Task description:
Return every line of the data below exactly, but do not include the images.

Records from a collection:
Content starts

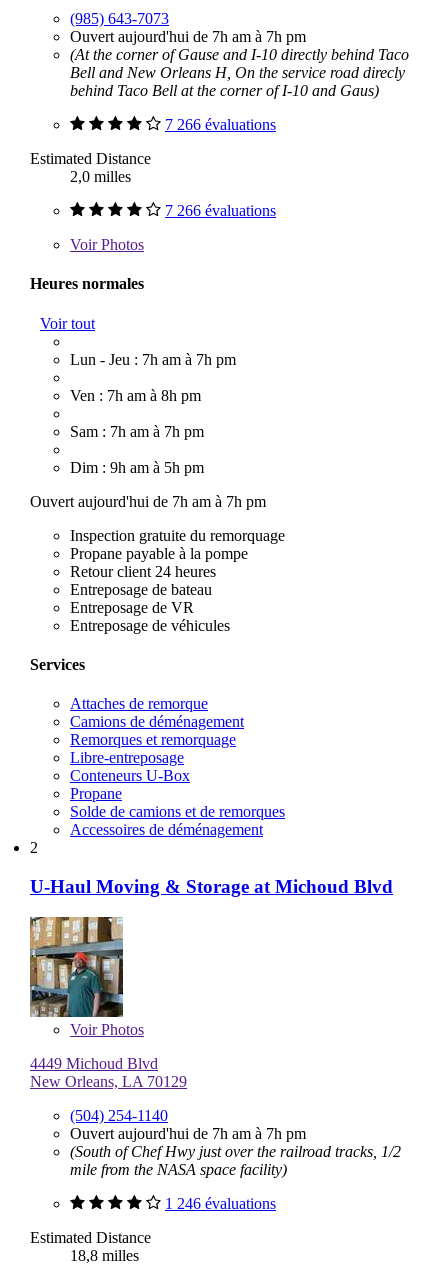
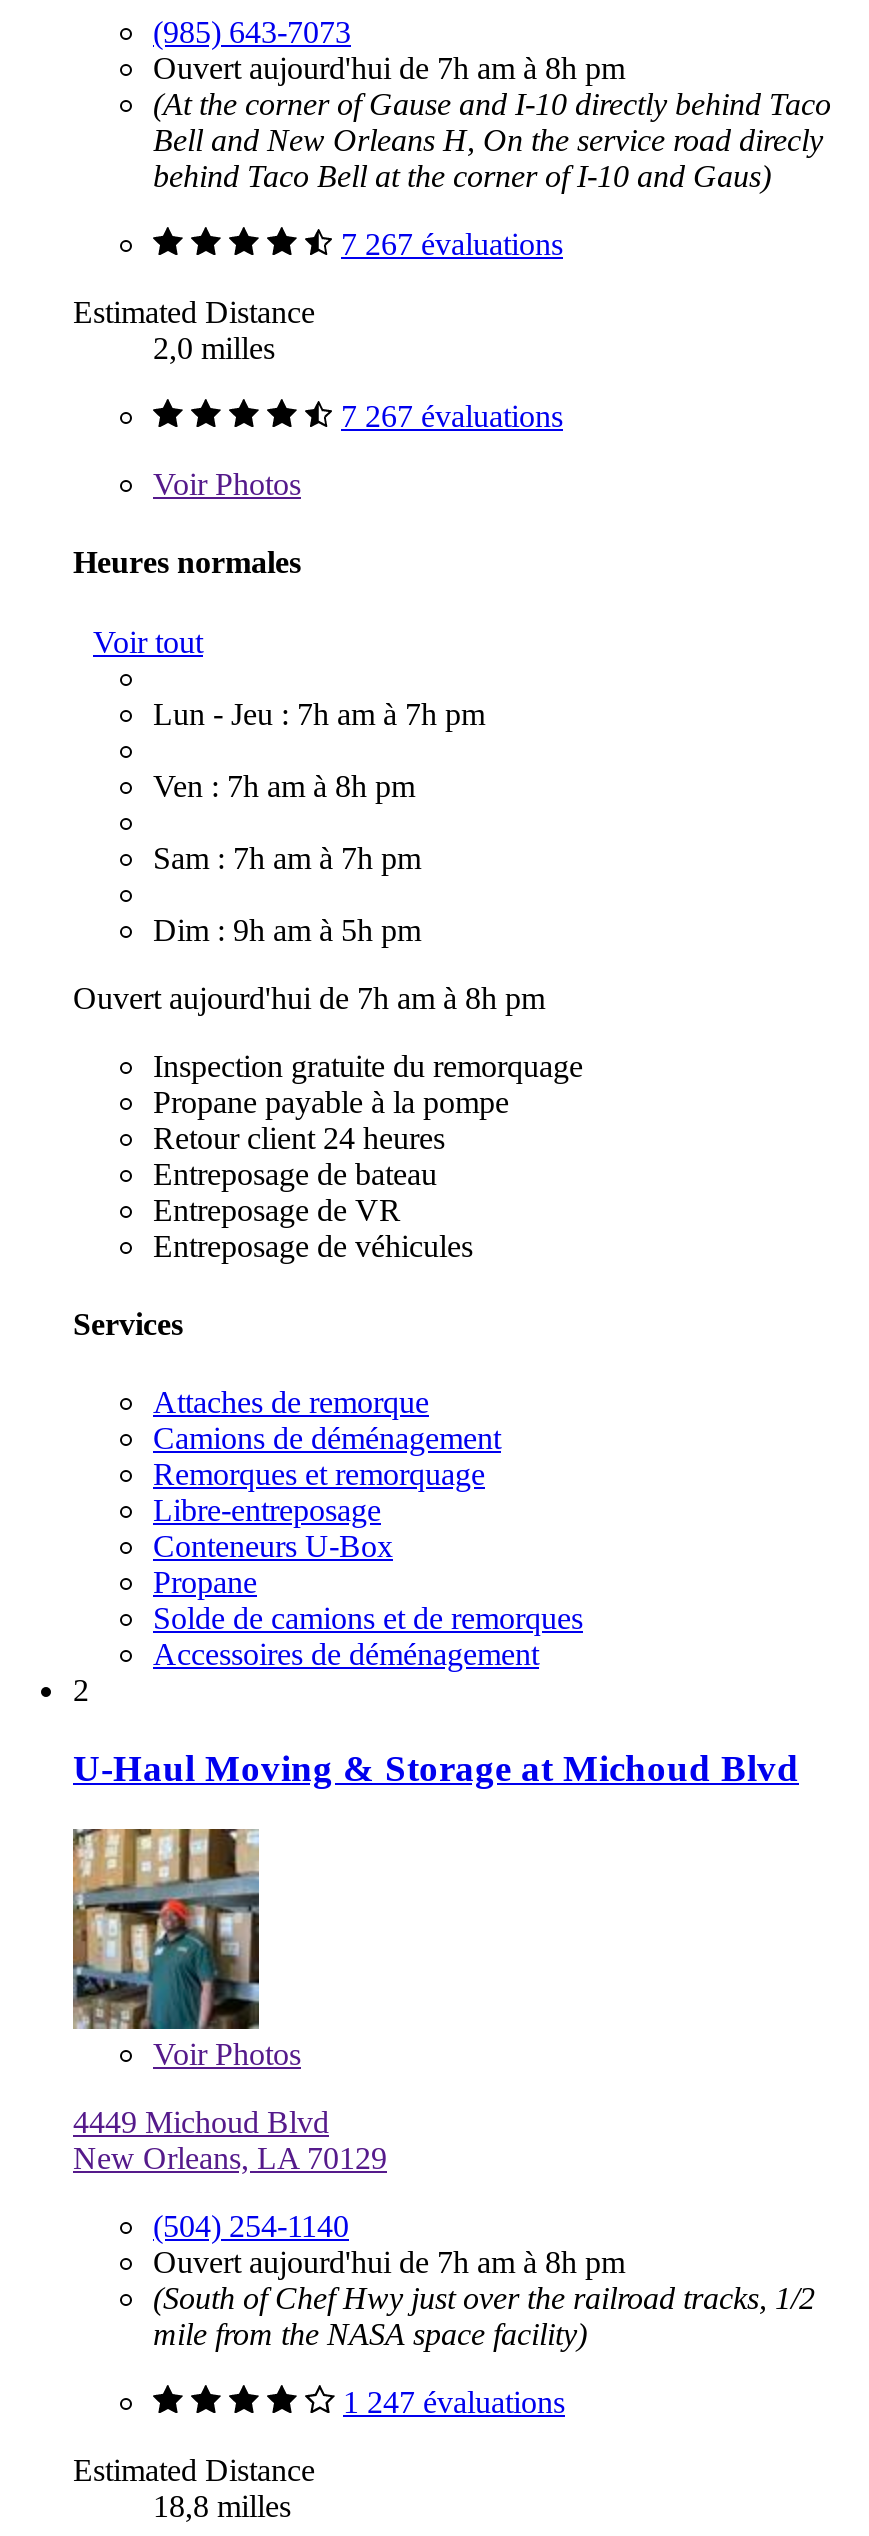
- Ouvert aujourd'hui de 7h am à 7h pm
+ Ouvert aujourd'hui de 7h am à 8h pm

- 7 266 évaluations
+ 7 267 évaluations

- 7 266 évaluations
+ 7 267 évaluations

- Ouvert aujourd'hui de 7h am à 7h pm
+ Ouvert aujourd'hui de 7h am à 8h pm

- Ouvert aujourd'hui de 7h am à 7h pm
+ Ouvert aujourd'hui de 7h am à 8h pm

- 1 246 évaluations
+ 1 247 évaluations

Content ends

Task solution:
- Ouvert aujourd'hui de 7h am à 7h pm
+ Ouvert aujourd'hui de 7h am à 8h pm

- 7 266 évaluations
+ 7 267 évaluations

- 7 266 évaluations
+ 7 267 évaluations

- Ouvert aujourd'hui de 7h am à 7h pm
+ Ouvert aujourd'hui de 7h am à 8h pm

- Ouvert aujourd'hui de 7h am à 7h pm
+ Ouvert aujourd'hui de 7h am à 8h pm

- 1 246 évaluations
+ 1 247 évaluations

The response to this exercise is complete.